Typisch deutsch:Syrisches WG-Hopping quer durch Europa

Eine Passkontrolle mitten in der Nacht weckt keine angenehmen Erinnerungen bei unserem Autor.

Eine Passkontrolle mitten in der Nacht weckt keine angenehmen Erinnerungen bei unserem Autor.

(Foto: dpa)

Unser Autor aus Syrien genießt seine neu gewonnene Reiselust - bei der ersten Passkontrolle im Nachtzug erschrickt er dennoch.

Kolumne von Mohamad Alkhalaf

Anfang August spazierte ich durch Münchens Straßen und wunderte mich, so wenige Einheimische zu sehen. Eine kurze Recherche ergab: München hat das Reisefieber gepackt. Es stellte sich also nur die Frage, warum ich dann noch hier stehe. Viele meiner syrischen Journalistenkollegen haben das vom Krieg zerstörte Land in den vergangenen Jahren verlassen und sind irgendwo in Europa untergekommen. Warum also nicht mal einen Europatrip machen?

Typisch deutsch

Ihre Flucht hat drei Journalisten nach München geführt. In der wöchentlichen Kolumne "Typisch deutsch" schreiben sie, welche Eigenarten der neuen Heimat sie mittlerweile übernommen haben. Alle Kolumnen der Serie "Typisch deutsch" finden Sie hier.
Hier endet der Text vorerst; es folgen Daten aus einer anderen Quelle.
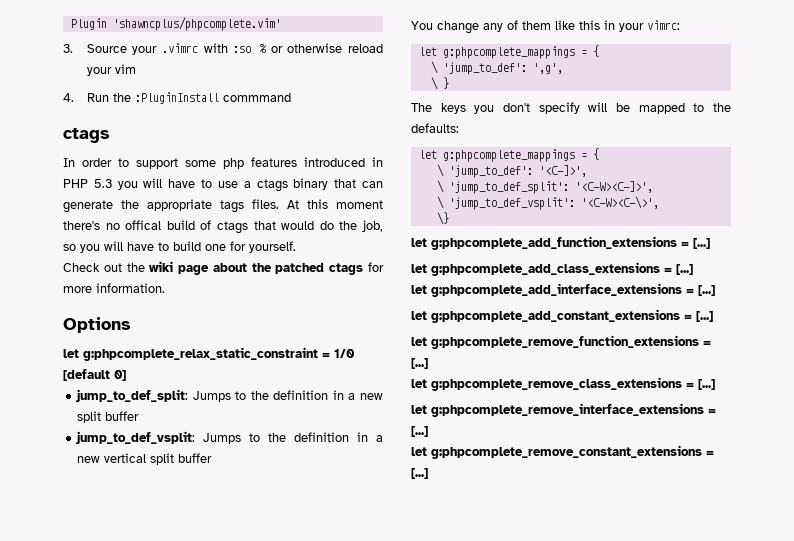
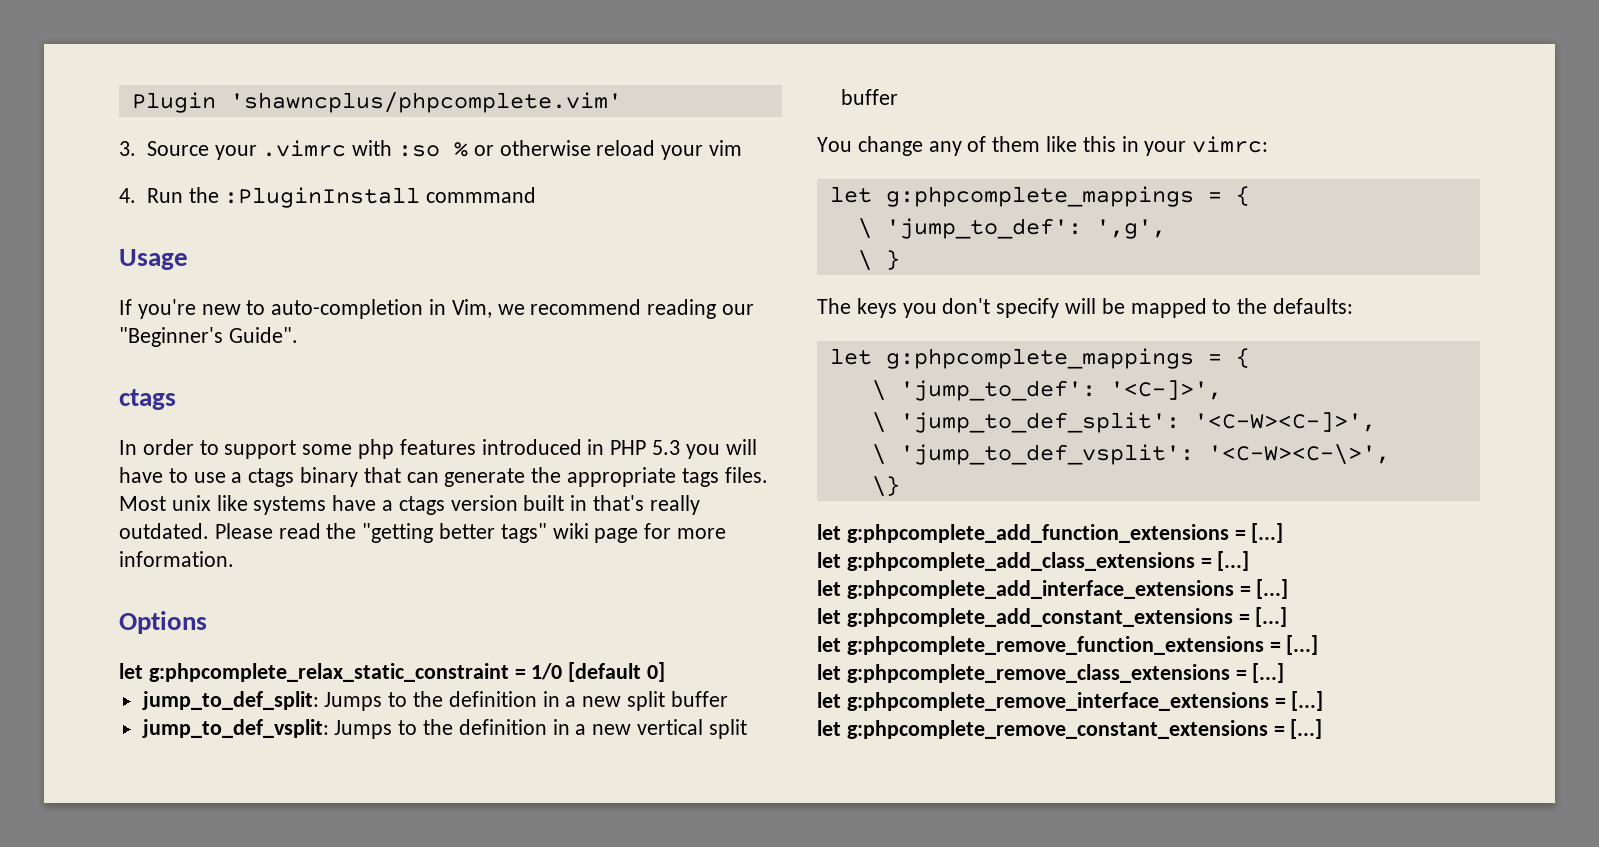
+ Usage
+ If you're new to auto-completion in Vim, we recommend reading our "Beginner's Guide".
- At this moment there's no offical build of ctags that would do the job, so you will have to build one for yourself.
- Check out the wiki page about the patched ctags for more information.
+ Most unix like systems have a ctags version built in that's really outdated. Please read the "getting better tags" wiki page for more information.

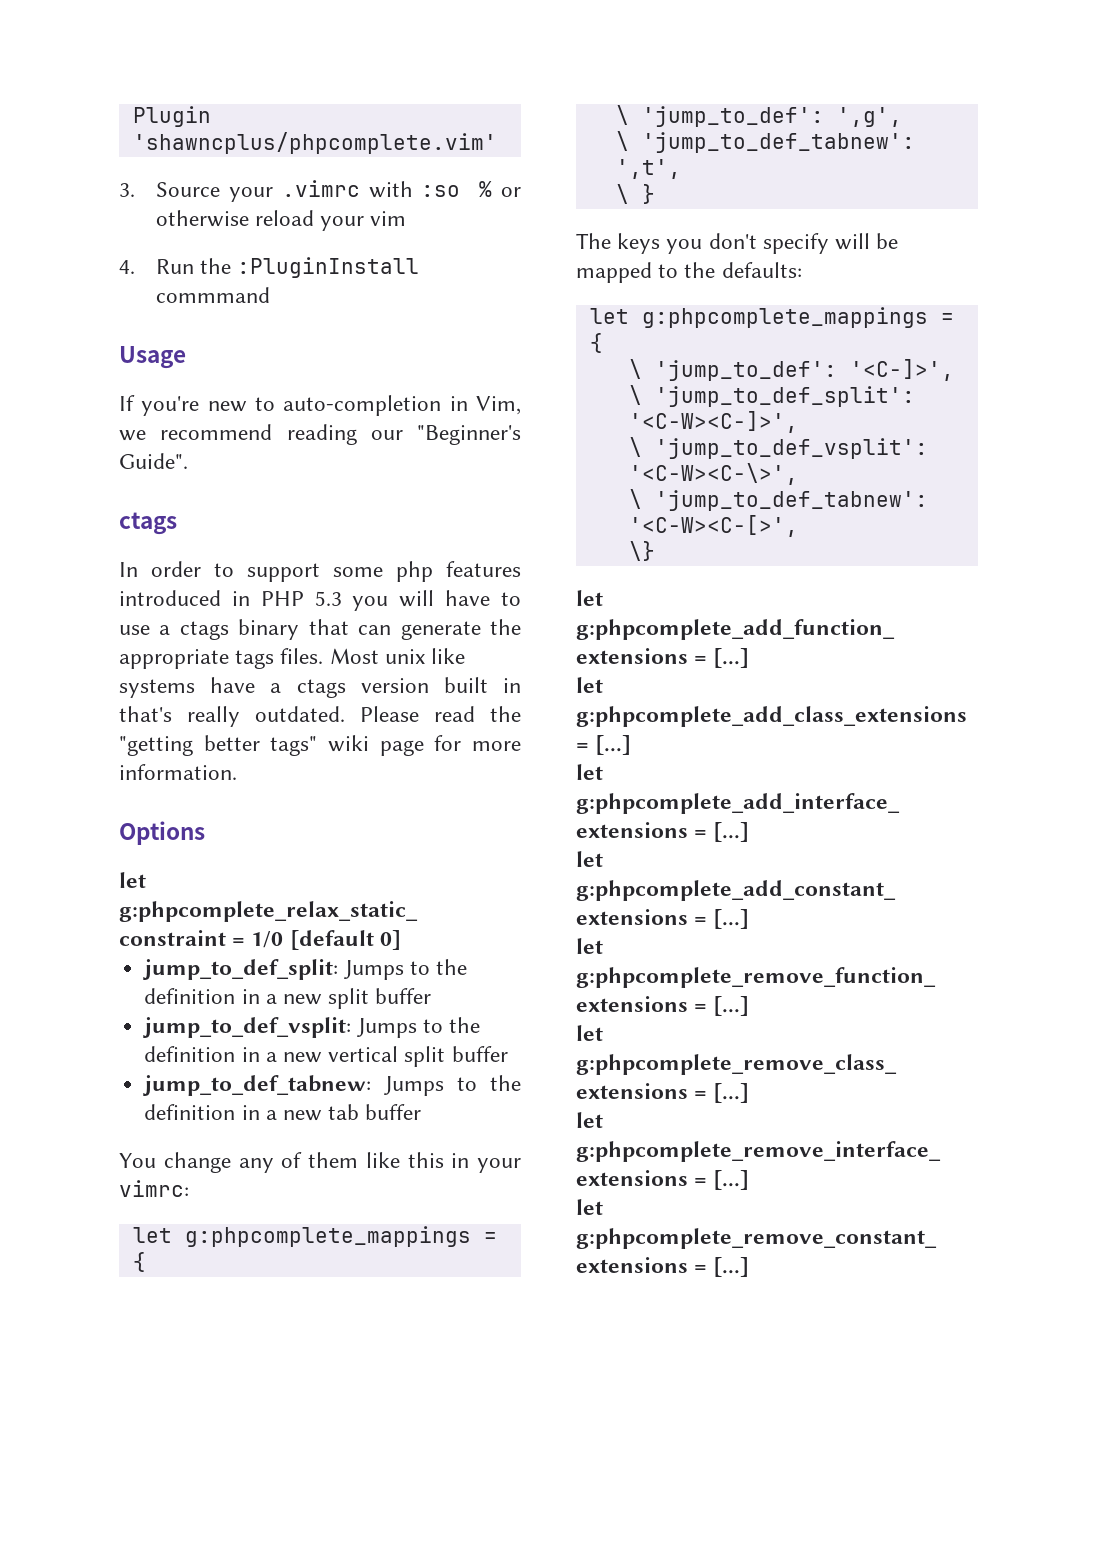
+ jump_to_def_tabnew: Jumps to the definition in a new tab buffer
+ \ 'jump_to_def_tabnew': ',t',
+ \ 'jump_to_def_tabnew': '<C-W><C-[>',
Meine erste Reise nach meiner Ankunft in Deutschland ist drei Jahre her. Damals war das durchaus chaotisch. Ich besuchte seinerzeit syrische Freunde in ganz Bayern - sie lebten größtenteils in Flüchtlingscamps, Turnhallen und Traglufthallen - in Auffangzentren oder anderen Massenlagern. Es war bedrückend zu sehen, wie meine Freunde so hausten, ohne Privatsphäre und Individualität. So wurde der syrische Krieg auch hier in Bayern irgendwie sichtbar.

Fehlende Aufenthaltsgenehmigung und Sprachprobleme machten große Reiseaktivitäten damals unmöglich. Diesmal sollte vieles anders sein. Zur Vorbereitung führte ich mit meiner Frau Debatten. Ob wir zuerst Ahmad in den Niederlanden besuchen? Oder vorher bei Ali in Österreich vorbeischauen? Wir träumten davon, uns alle wiederzusehen.

Als ich auf Facebook erklärte, dass ich eine Reise plane, luden mich viele Freunde zu sich ein. Ich wusste nicht, wo ich anfangen und aufhören sollte. Ein syrisches Sprichwort sagt: "Wenn du einen Freund in einem Land hast, hast du dort auch ein Haus zum Wohnen!" Schließlich probierten wir sämtliche Reiseoptionen aus, Bus, Zug, Fahrrad, Taxi und zu Fuß. Alles war super, bis auf den großen Koffer meiner Frau.

In Österreich ging es nach Kufstein in eine Burg mit mittelalterlichem Gefängnis. Wir sahen Holzfiguren, die eine Folterszene nachstellen - ähnlich wie man das heute noch in syrischen Gefängnissen macht. Als wir so dastanden, kamen wir mit zwei Einheimischen ins Gespräch, die uns zu einem Lagerfeuer in ihrem Garten einluden. Allerdings verstehe ich bairisch besser als österreichisch.

Unsere Reise führte uns per Nachtzug nach Zürich, Amsterdam und Mailand. Obwohl wir im Abteil kaum schlafen konnten, und ich die Füße meiner Frau beinahe im Gesicht hatte, war es trotzdem gemütlich. Plötzlich klopfte jemand an die Scheibe, es war die Passkontrolle. Meine Frau bekam einen Schrecken. Es war gegen vier Uhr morgens, und ich musste für einen Moment daran denken, wie ich zum ersten Mal die Stimme eines europäischen Grenzpolizisten hörte. Dieser Mann sah nur kurz meine Papiere an und sagte zu uns: "Schöne Reise!"

Mailand ist eine amüsante Stadt, weil ich dort im Gegensatz zur nördlichsten Stadt Italiens für einen Einheimischen gehalten und auf der Straße auf Italienisch angesprochen wurde. Ähnlich ging es uns auf der letzten Station der Reise in Barcelona. In Syrien haben wir als Kinder die Fußballspiele des FC Barcelona im Fernsehen geschaut. Wir warfen damals Papierflieger auf die Landkarte von Europa und sagten zum Spaß, dort, wo dein Flieger landet, wirst du hinreisen. Nichts ahnend, dass es wirklich einmal dazu kommen würde.